◆ Recorded data:
+++++
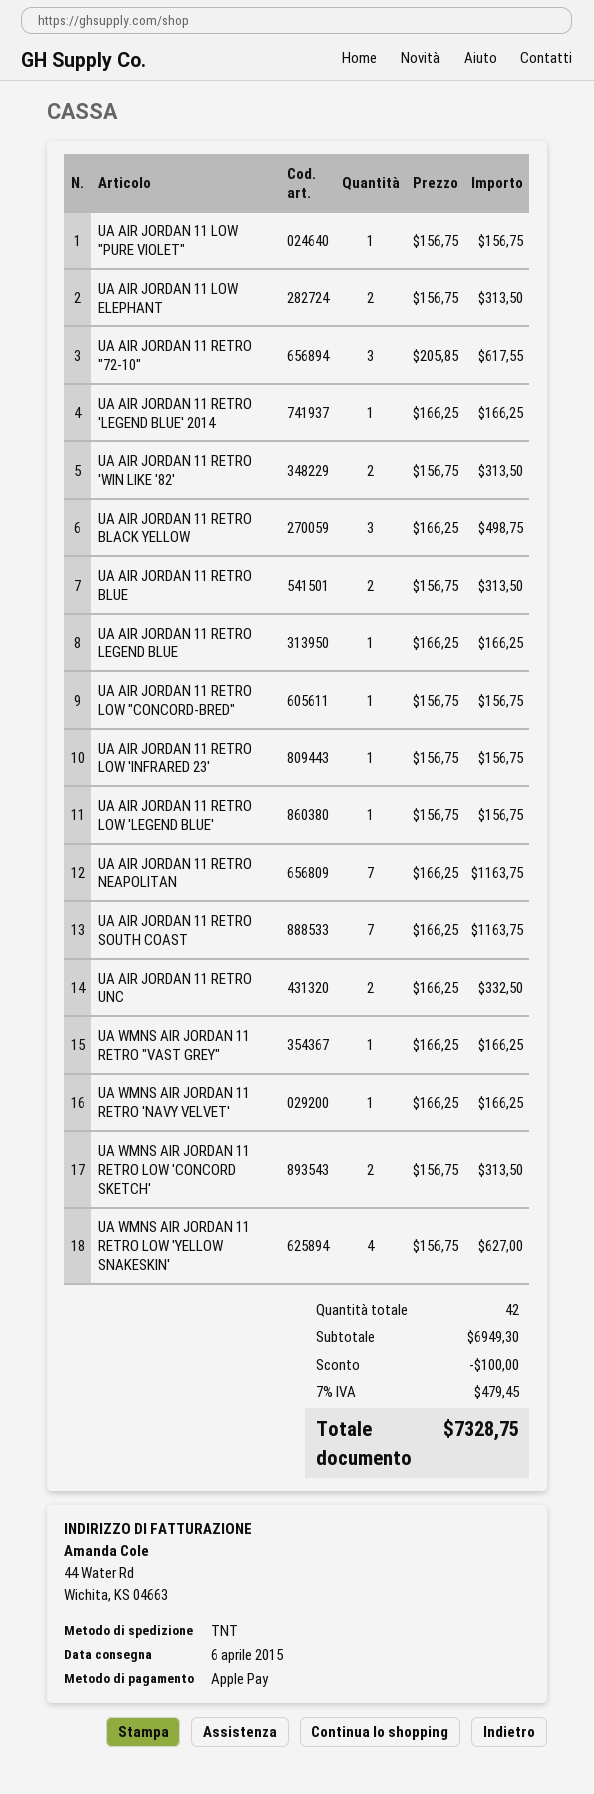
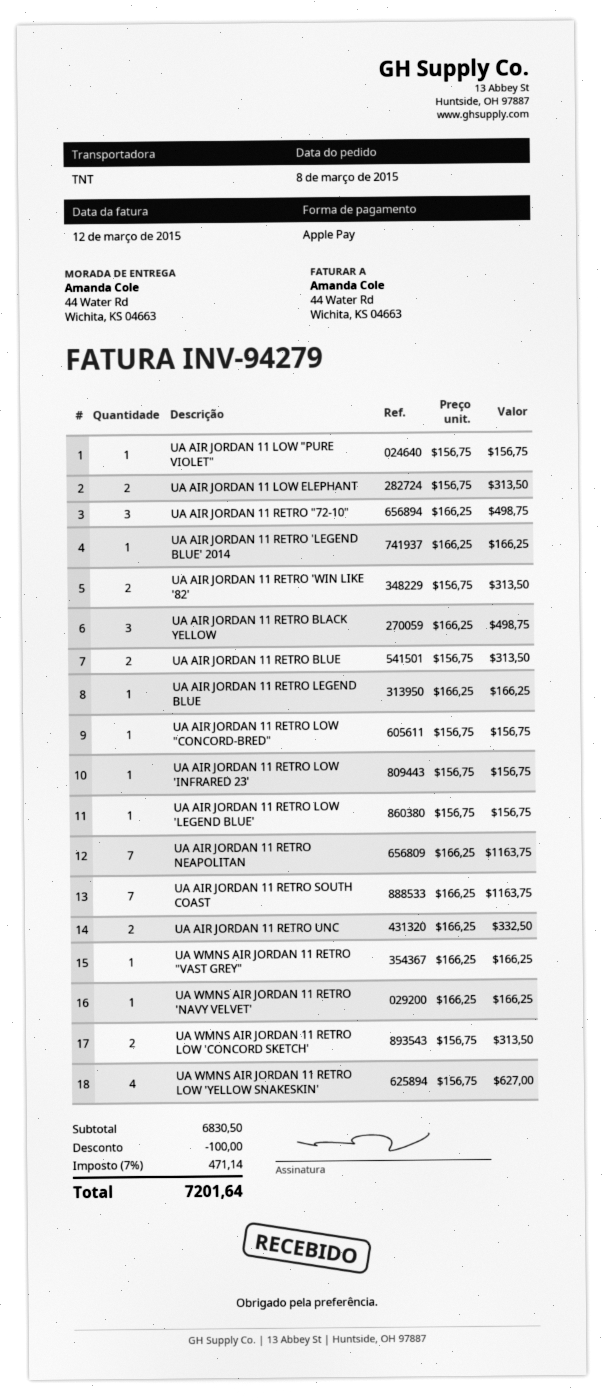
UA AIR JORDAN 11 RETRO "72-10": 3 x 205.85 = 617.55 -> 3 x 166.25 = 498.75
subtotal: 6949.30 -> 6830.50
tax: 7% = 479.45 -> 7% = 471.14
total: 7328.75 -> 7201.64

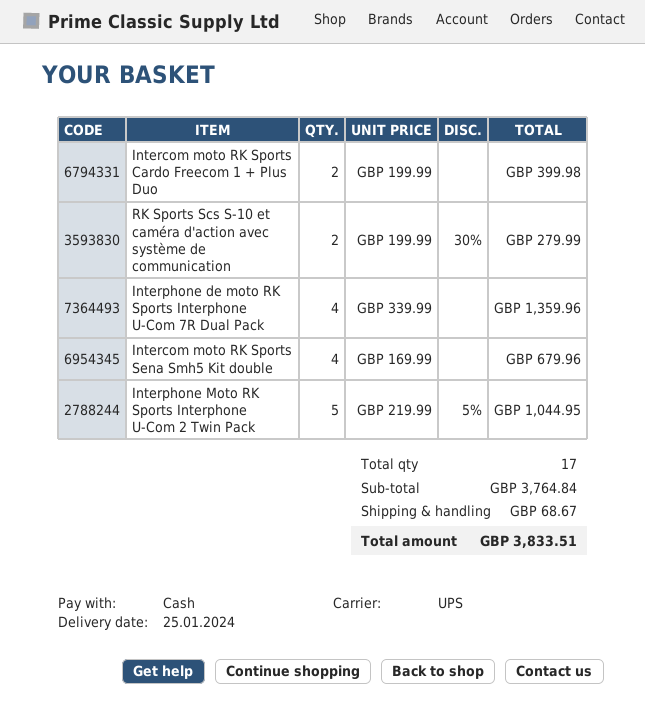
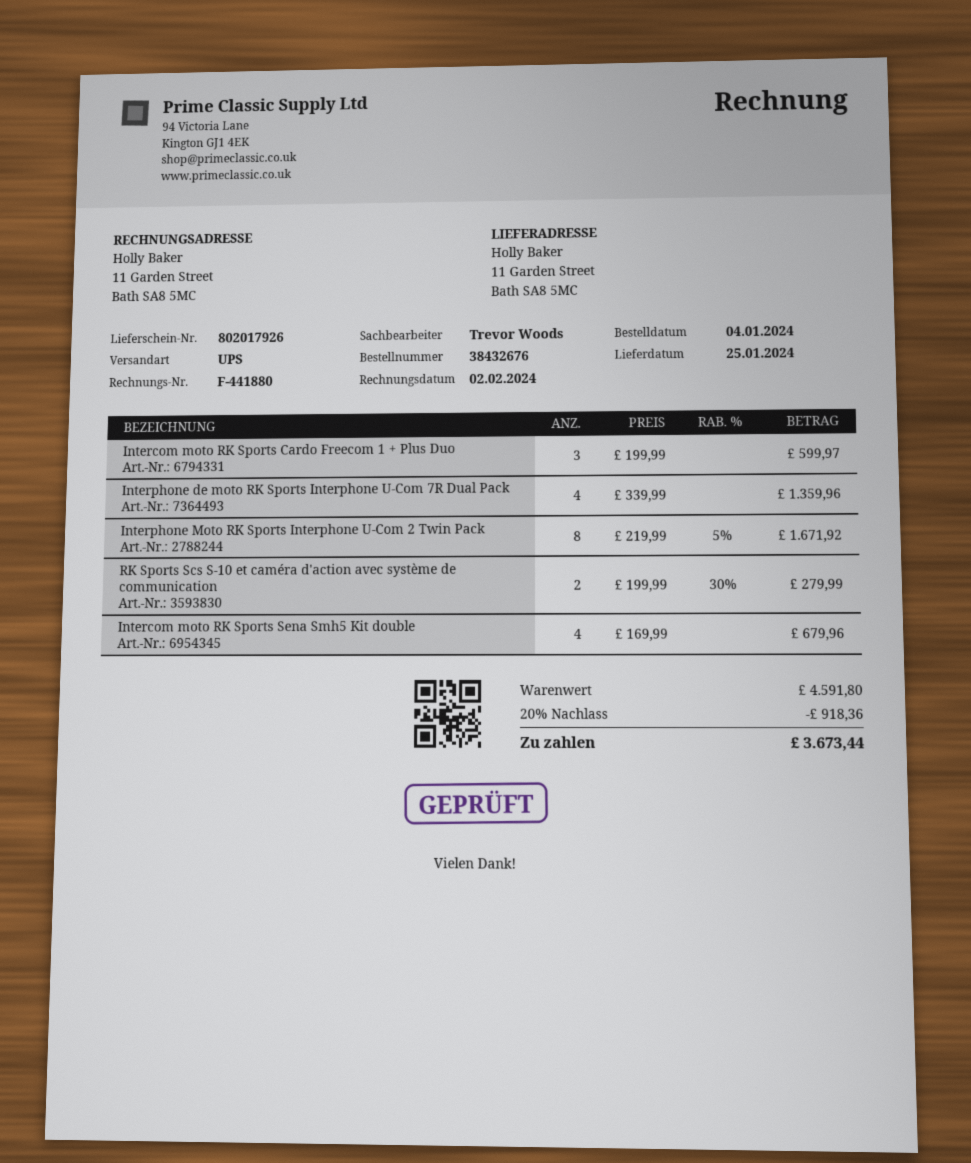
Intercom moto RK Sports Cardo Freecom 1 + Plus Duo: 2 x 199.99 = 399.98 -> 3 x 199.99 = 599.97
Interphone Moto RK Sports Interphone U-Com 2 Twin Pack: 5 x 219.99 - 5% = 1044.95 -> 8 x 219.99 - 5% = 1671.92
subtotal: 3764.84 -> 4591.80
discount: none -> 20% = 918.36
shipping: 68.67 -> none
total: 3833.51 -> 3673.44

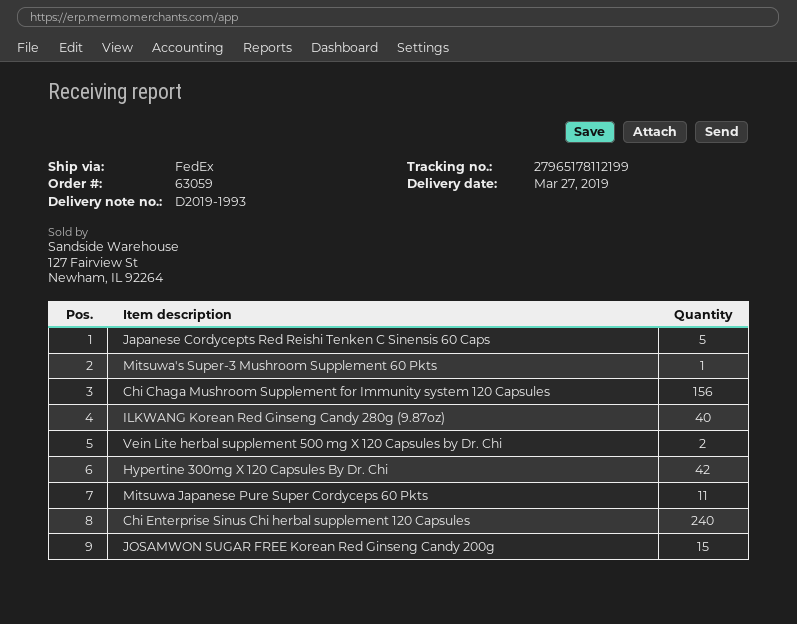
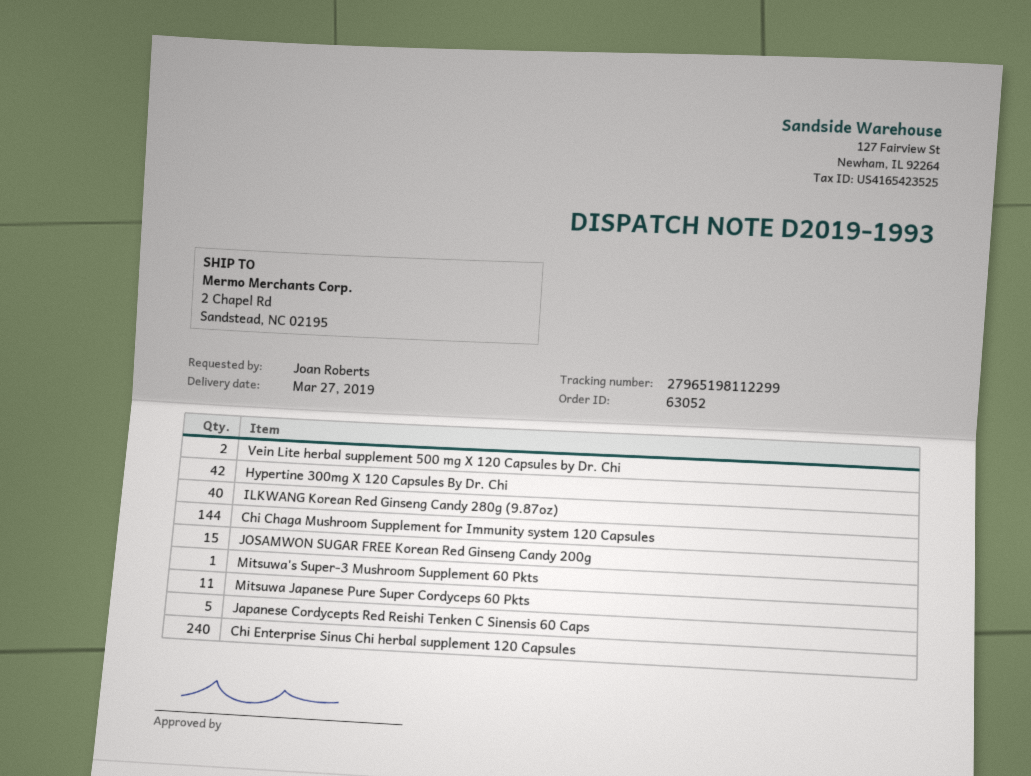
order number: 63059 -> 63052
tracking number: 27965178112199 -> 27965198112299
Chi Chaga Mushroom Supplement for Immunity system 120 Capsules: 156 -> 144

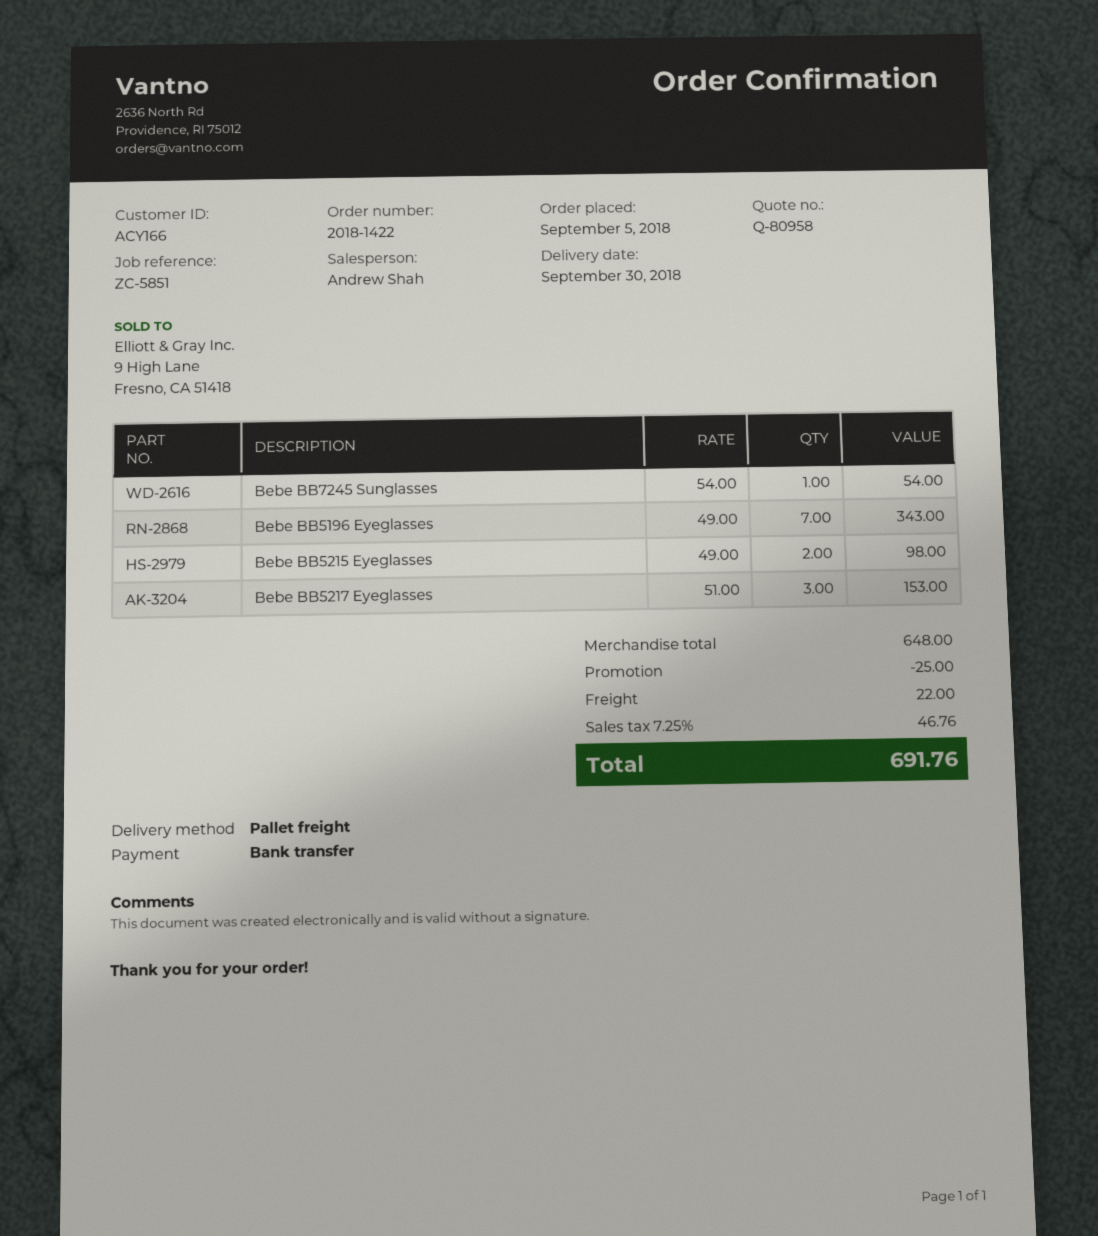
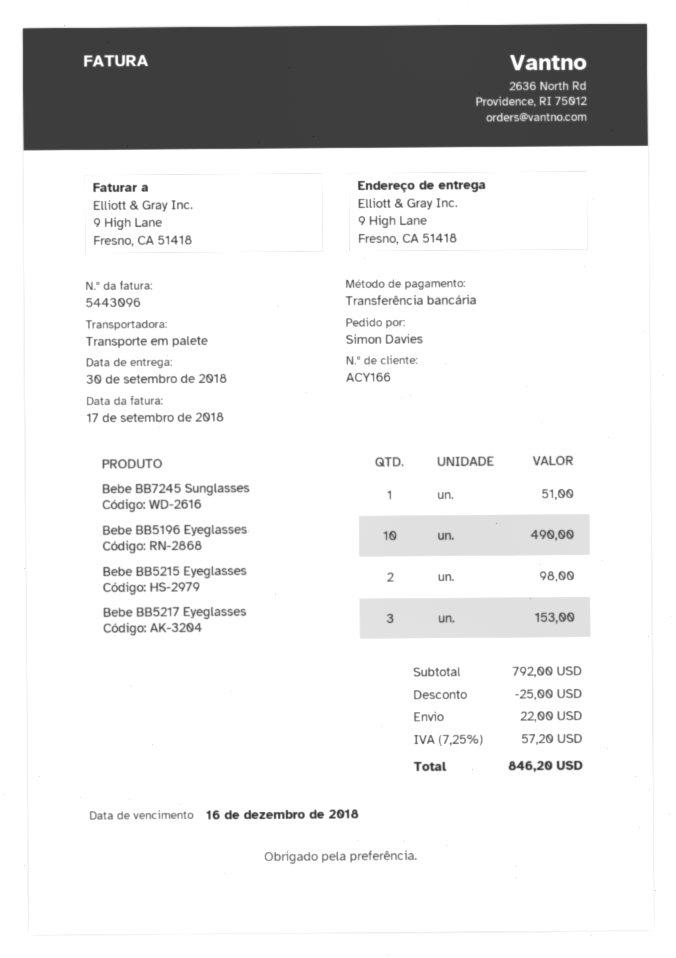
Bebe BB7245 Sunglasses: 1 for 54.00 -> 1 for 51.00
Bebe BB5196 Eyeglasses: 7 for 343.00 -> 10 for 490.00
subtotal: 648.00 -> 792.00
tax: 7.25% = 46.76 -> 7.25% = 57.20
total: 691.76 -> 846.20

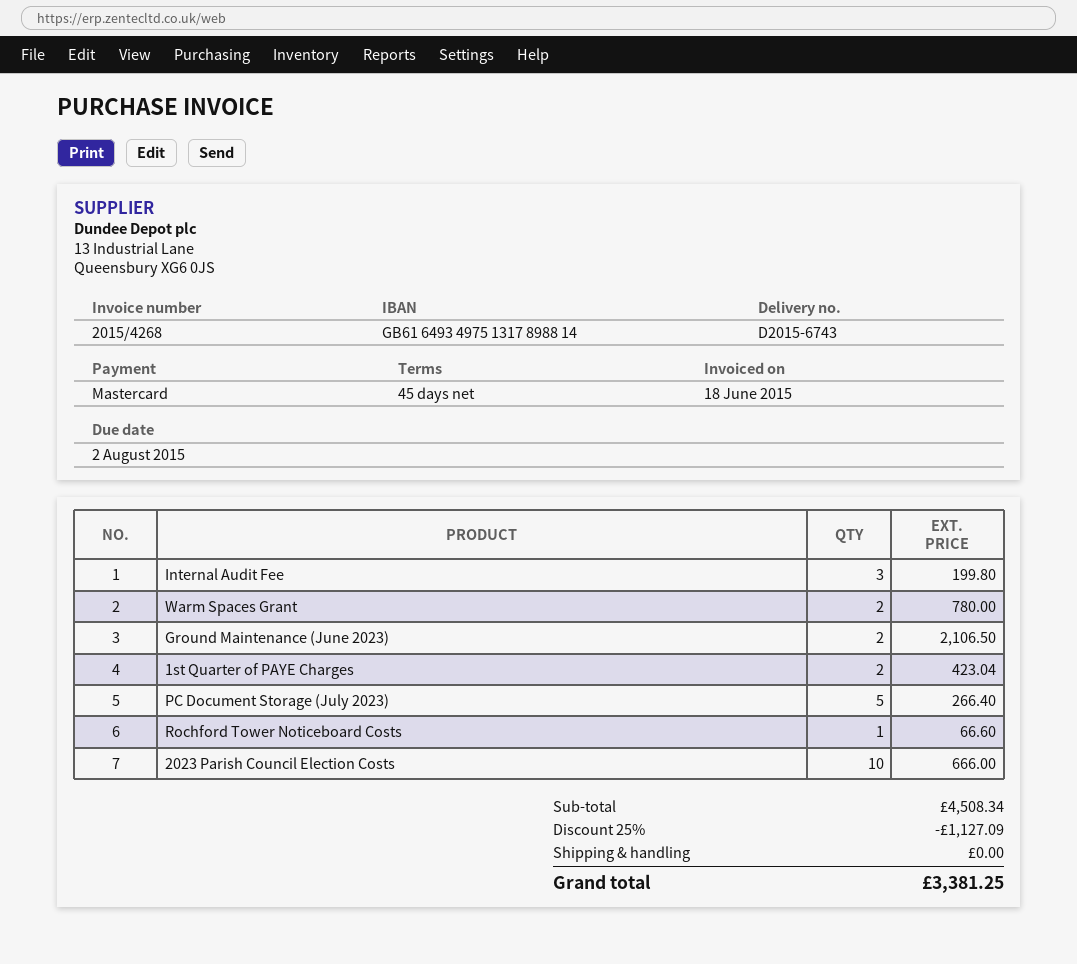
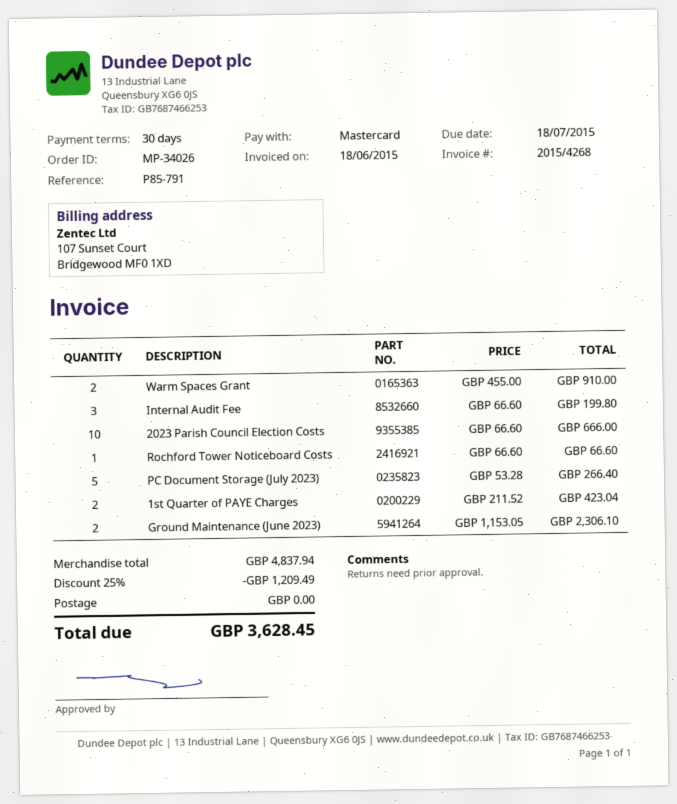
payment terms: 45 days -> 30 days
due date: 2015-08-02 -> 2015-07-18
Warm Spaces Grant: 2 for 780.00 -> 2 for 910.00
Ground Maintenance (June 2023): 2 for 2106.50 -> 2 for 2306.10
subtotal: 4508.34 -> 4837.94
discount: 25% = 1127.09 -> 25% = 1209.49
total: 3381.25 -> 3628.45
+++++
◆ EXERCISE REQUIREMENTS: A word-for-word copy is needed of the lines from the line holding "Chi Chaga Mushroom" through the end of the records, both included, excluding every picture.

◆ RESPONSE TO THIS EXERCISE:
Chi Chaga Mushroom Supplement for Immunity system 120 Capsules: 156 -> 144

Bebe BB7245 Sunglasses: 1 for 54.00 -> 1 for 51.00
Bebe BB5196 Eyeglasses: 7 for 343.00 -> 10 for 490.00
subtotal: 648.00 -> 792.00
tax: 7.25% = 46.76 -> 7.25% = 57.20
total: 691.76 -> 846.20

payment terms: 45 days -> 30 days
due date: 2015-08-02 -> 2015-07-18
Warm Spaces Grant: 2 for 780.00 -> 2 for 910.00
Ground Maintenance (June 2023): 2 for 2106.50 -> 2 for 2306.10
subtotal: 4508.34 -> 4837.94
discount: 25% = 1127.09 -> 25% = 1209.49
total: 3381.25 -> 3628.45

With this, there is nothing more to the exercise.